Exporting a Data Frame to Stata by Specifying the Path
We are going to follow the same steps, create a data frame, and call the method but pass the path
argument as a parameter to the method.
import pandas as pd
dct={'Groceries':['Mangoes','Apples','Oranges','Tomatoes','Potatoes'],
'cost':[80,100,70,60,30],
'No_of_units':[2,3,4,1,1]}
df=pd.DataFrame(dct)
df
To explain the code briefly, we have initialized a variable called dct to store a dictionary of grocery items like Mangoes, Apples, Oranges, Tomatoes, and Potatoes their respective costs, and the number of units bought.
This dictionary is then passed to the method pd.DataFrame
to render a data frame.This data frame is stored in a variable called df.
This data frame is printed in the next line.

The next step is to export this data frame into a dta file.
df.to_stata(path='Groceries.dta')
The path
is supplied as an argument for the method df.to_stata
. We also specified the file name in which we want the output to be written.

We can even preview the dta file with the help of another method –pd.read_stata
.
st=pd.read_stata('Groceries.dta')
st
A new variable called st is created to read the stata file. The newly created groceries.dta
is passed as input to the read method,
In the next line, we are printing the stata format.
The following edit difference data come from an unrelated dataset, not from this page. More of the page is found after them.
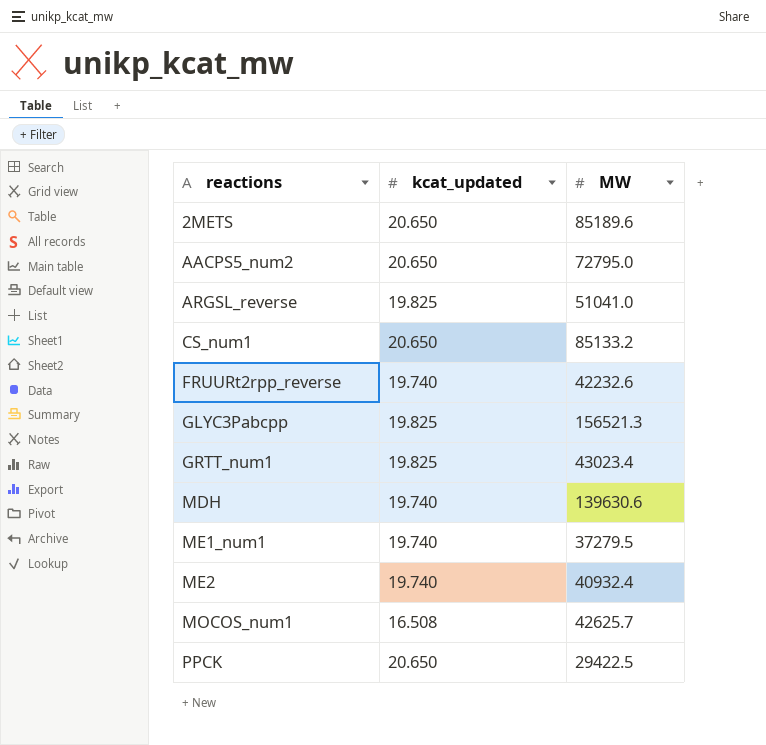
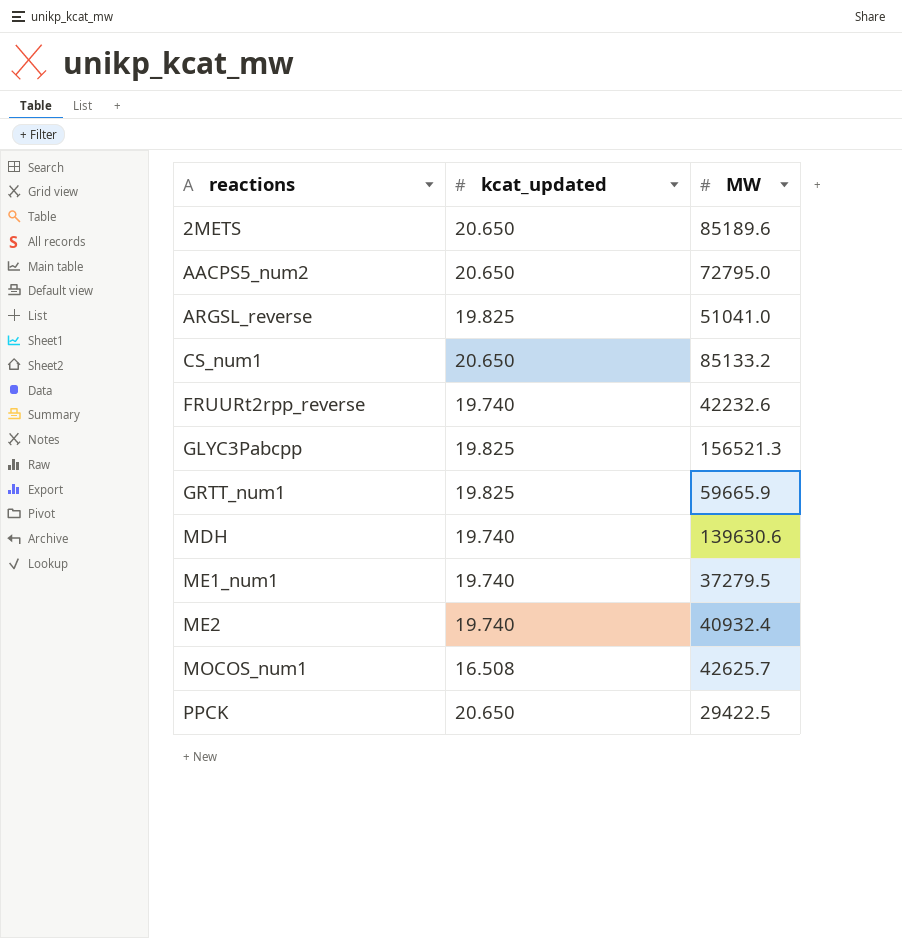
GRTT_num1 | MW: 43023.4 -> 59665.9

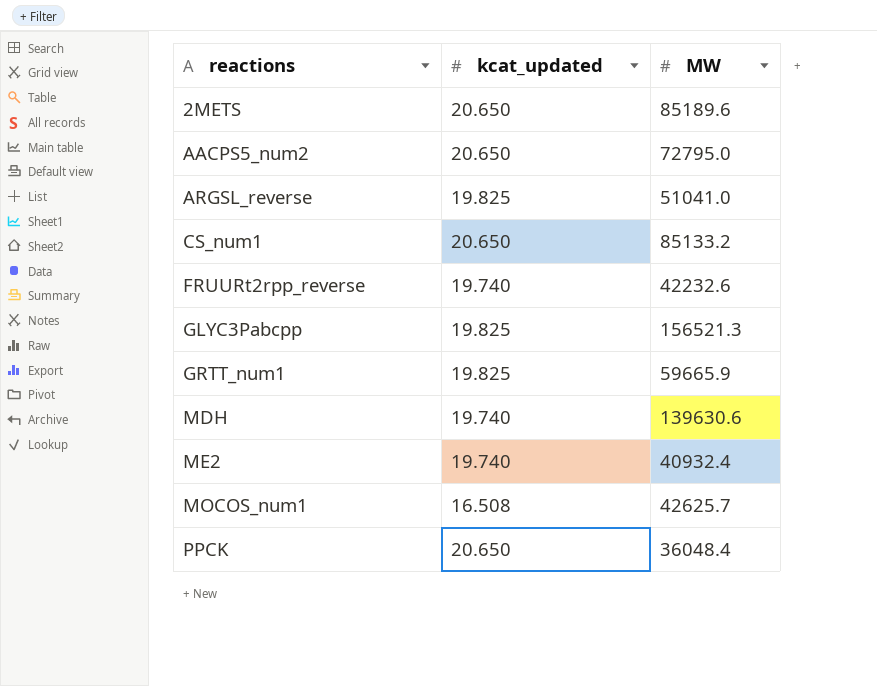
row ME1_num1: 19.740 | 37279.5 -> none
PPCK | MW: 29422.5 -> 36048.4

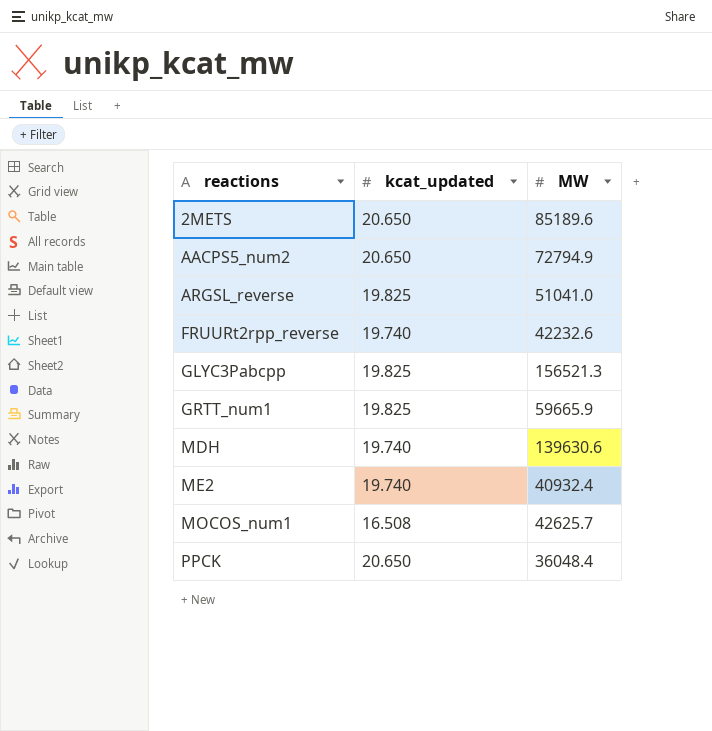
row CS_num1: 20.650 | 85133.2 -> none
AACPS5_num2 | MW: 72795.0 -> 72794.9

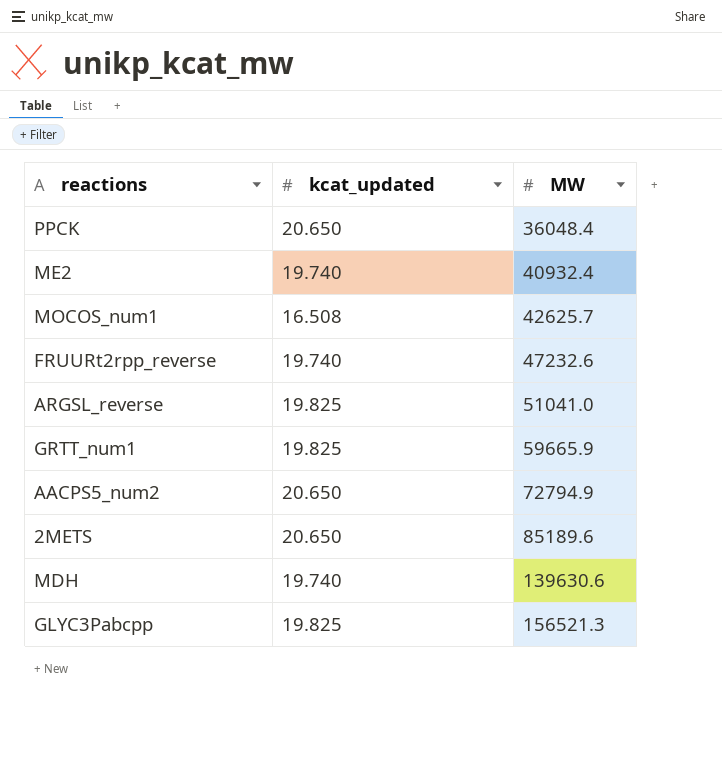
row order: reactions ascending -> MW ascending
FRUURt2rpp_reverse | MW: 42232.6 -> 47232.6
Exporting a Date Dataframe to Stata
In this example, we are going to take a data frame of different dates and export it to dta file using the convert_dates
function.
Refer to this article to know how to change the datetime format.
import pandas as pd
df = pd.DataFrame({'date': pd.to_datetime(['2023-01-01', '2023-02-02', '2023-03-03'])})
df
In this code, we are trying to create a data frame with a few dates that must be supported by the datetime
format. Hence we used pd.to_datetime
to make them compatible.

In the following step, we try to convert the datetime format to the internal date format of Stata using the convert_dates
function.
df.to_stata('dates.dta', convert_dates={'date': 'tc'},data_label='Dates')
In the above code, we used the convert_dates
and specified the option to be tc, which means the date in the Stata format will be in the form of a calendar.
This change in the datetime can be noticed in the data file when you view it with the help of Stata software.

Conclusion
To conclude, we have seen how the Stata software has been helping researchers and academicians to store, manipulate and visualize their data and also providing assistance in reporting tasks.
We have also observed that the Pandas library has a special method called df.to_stata
which is used to export a data frame to a Stata format. The stata file must be saved with a dta extension.
We understood the basics of a data frame and tried to create data frames from lists and dictionaries. We have also seen their examples respectively.
Next, we explored the syntax of the method in the discussion. We have thoroughly understood the syntax and its arguments.
Coming to the examples, firstly, we have taken a CSV data set, read it in a data frame, and then rendered a dta file out of the data frame.
Next, we created a data frame from a dictionary and specified the path in which we want the output to be written using the path
argument.
The Stata software doesn’t just accept any date or time. It has specific options to include the date in the file. In the third example, we created a data frame with dates using the pd.to_datetime
method and then used it to render a Stata file with dates supported by it with the help of convert_dates
.
References
The method used in this post is available in the official Pandas documentation.
You can visit the official website of Stata to experiment with it.